──────── Records for the exercise
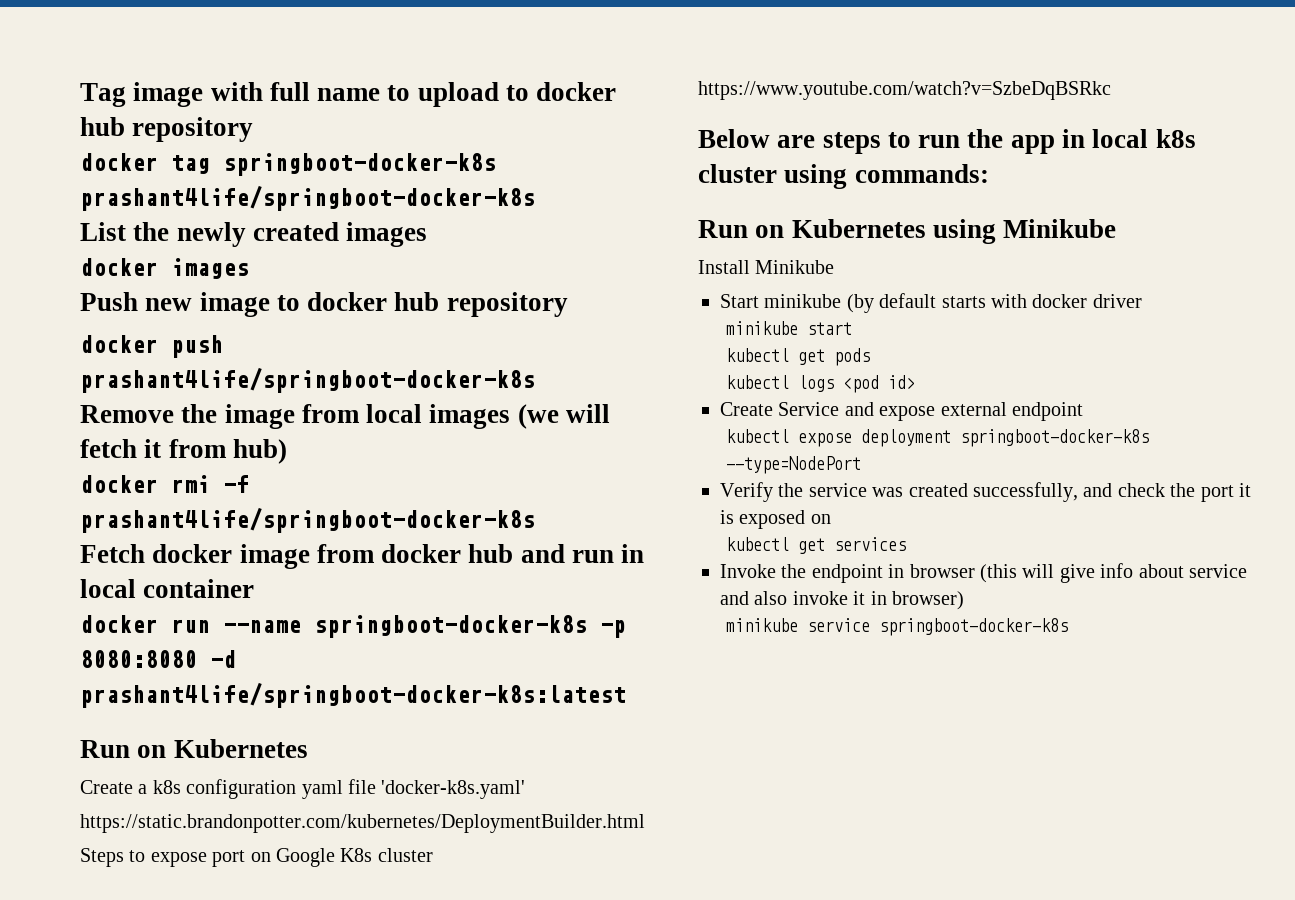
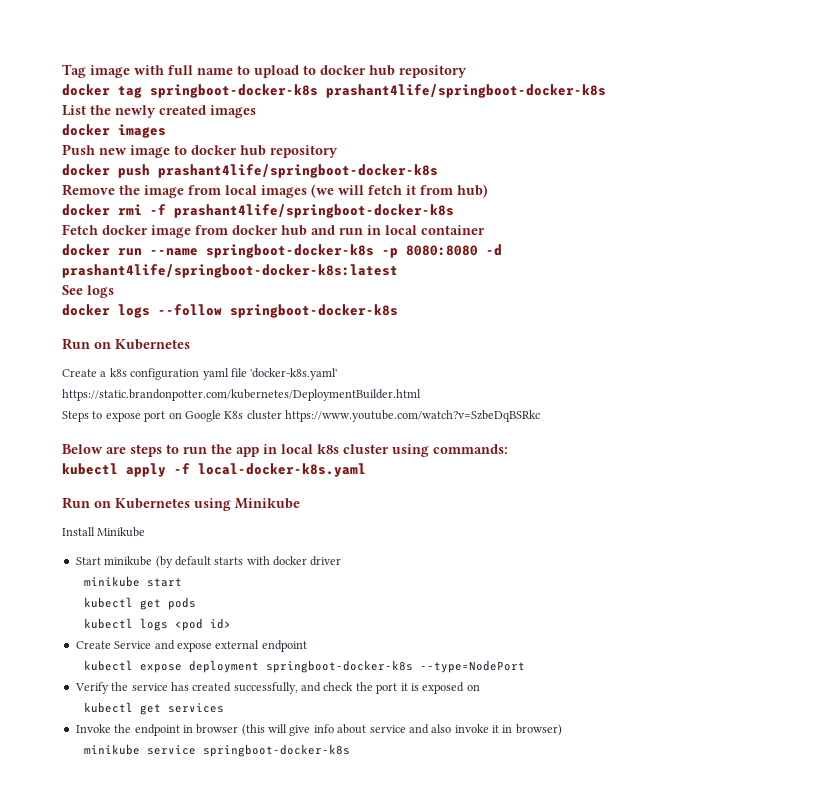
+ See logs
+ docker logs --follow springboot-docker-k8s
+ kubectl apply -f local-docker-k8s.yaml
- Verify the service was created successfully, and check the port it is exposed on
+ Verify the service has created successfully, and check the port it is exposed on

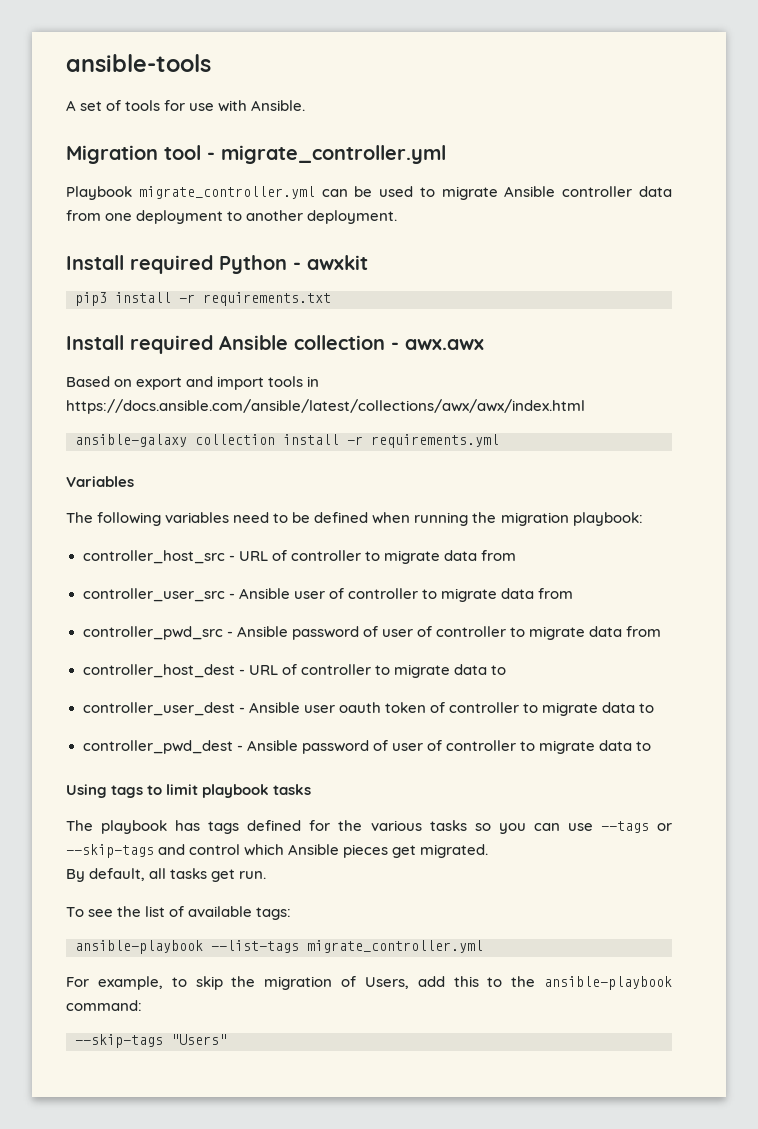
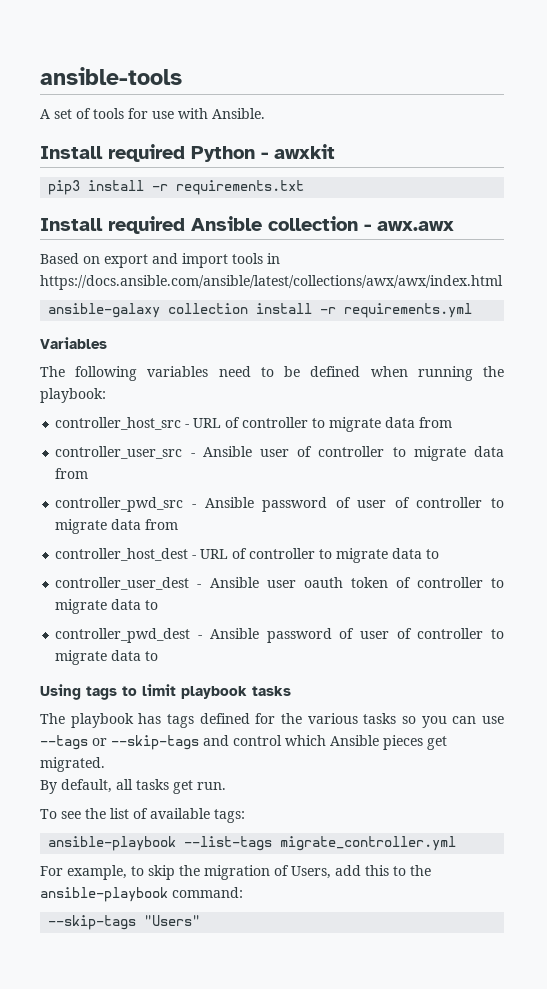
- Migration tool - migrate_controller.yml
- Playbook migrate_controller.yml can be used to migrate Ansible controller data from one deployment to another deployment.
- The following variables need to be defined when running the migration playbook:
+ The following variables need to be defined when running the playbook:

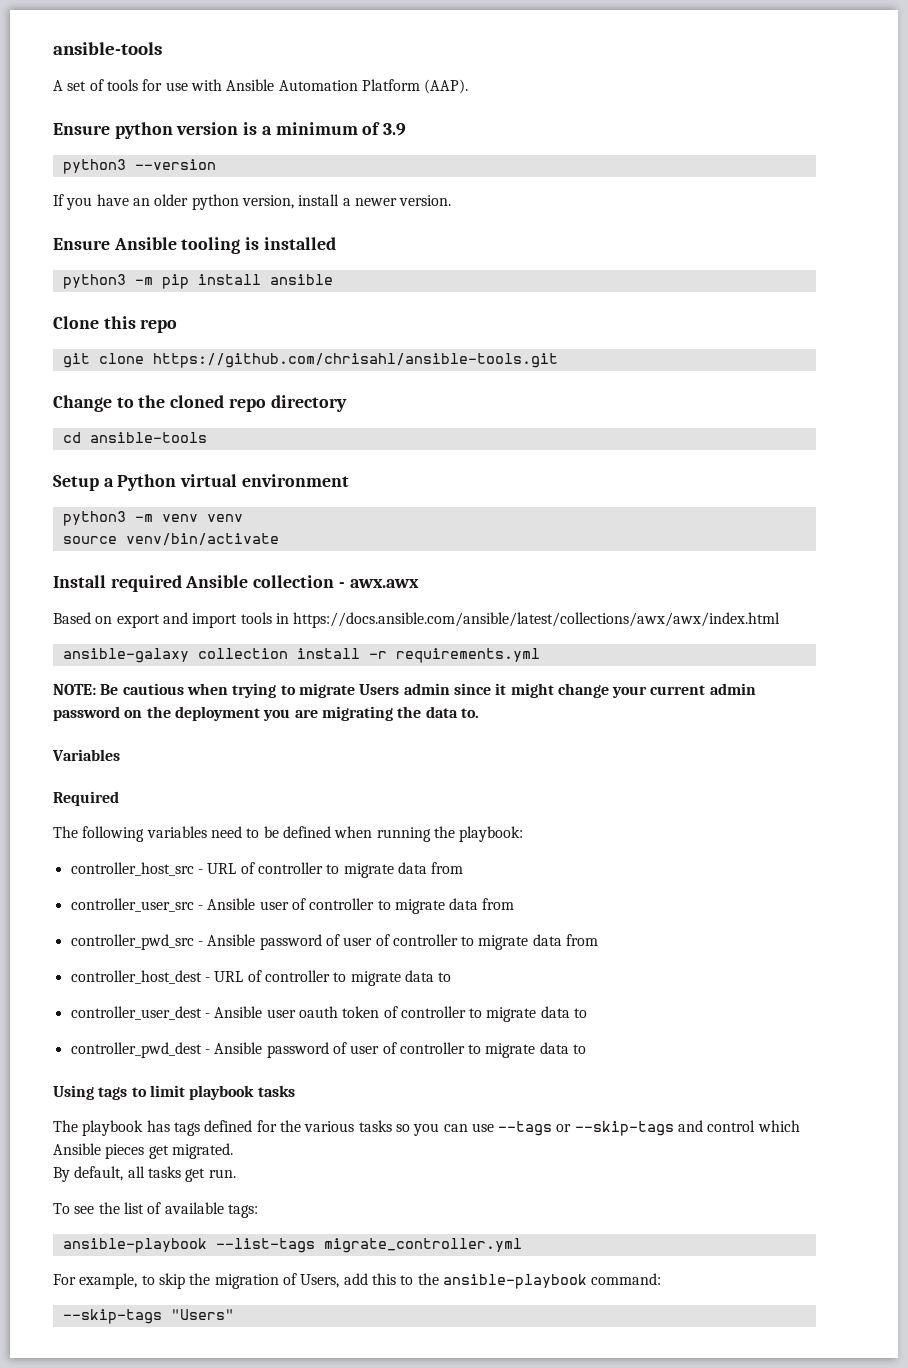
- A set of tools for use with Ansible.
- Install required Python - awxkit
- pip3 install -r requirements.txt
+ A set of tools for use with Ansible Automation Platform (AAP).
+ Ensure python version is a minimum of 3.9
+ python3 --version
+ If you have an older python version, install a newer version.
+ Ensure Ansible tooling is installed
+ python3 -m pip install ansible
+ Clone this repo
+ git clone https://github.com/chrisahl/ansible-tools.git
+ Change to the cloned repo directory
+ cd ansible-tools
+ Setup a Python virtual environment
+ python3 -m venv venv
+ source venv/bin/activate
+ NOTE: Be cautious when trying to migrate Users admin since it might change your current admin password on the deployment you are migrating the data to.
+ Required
────────────────
= What the task requires =
Transcribe all the entries precisely. Do not include any picture.

= Task solution =
+ See logs
+ docker logs --follow springboot-docker-k8s
+ kubectl apply -f local-docker-k8s.yaml
- Verify the service was created successfully, and check the port it is exposed on
+ Verify the service has created successfully, and check the port it is exposed on

- Migration tool - migrate_controller.yml
- Playbook migrate_controller.yml can be used to migrate Ansible controller data from one deployment to another deployment.
- The following variables need to be defined when running the migration playbook:
+ The following variables need to be defined when running the playbook:

- A set of tools for use with Ansible.
- Install required Python - awxkit
- pip3 install -r requirements.txt
+ A set of tools for use with Ansible Automation Platform (AAP).
+ Ensure python version is a minimum of 3.9
+ python3 --version
+ If you have an older python version, install a newer version.
+ Ensure Ansible tooling is installed
+ python3 -m pip install ansible
+ Clone this repo
+ git clone https://github.com/chrisahl/ansible-tools.git
+ Change to the cloned repo directory
+ cd ansible-tools
+ Setup a Python virtual environment
+ python3 -m venv venv
+ source venv/bin/activate
+ NOTE: Be cautious when trying to migrate Users admin since it might change your current admin password on the deployment you are migrating the data to.
+ Required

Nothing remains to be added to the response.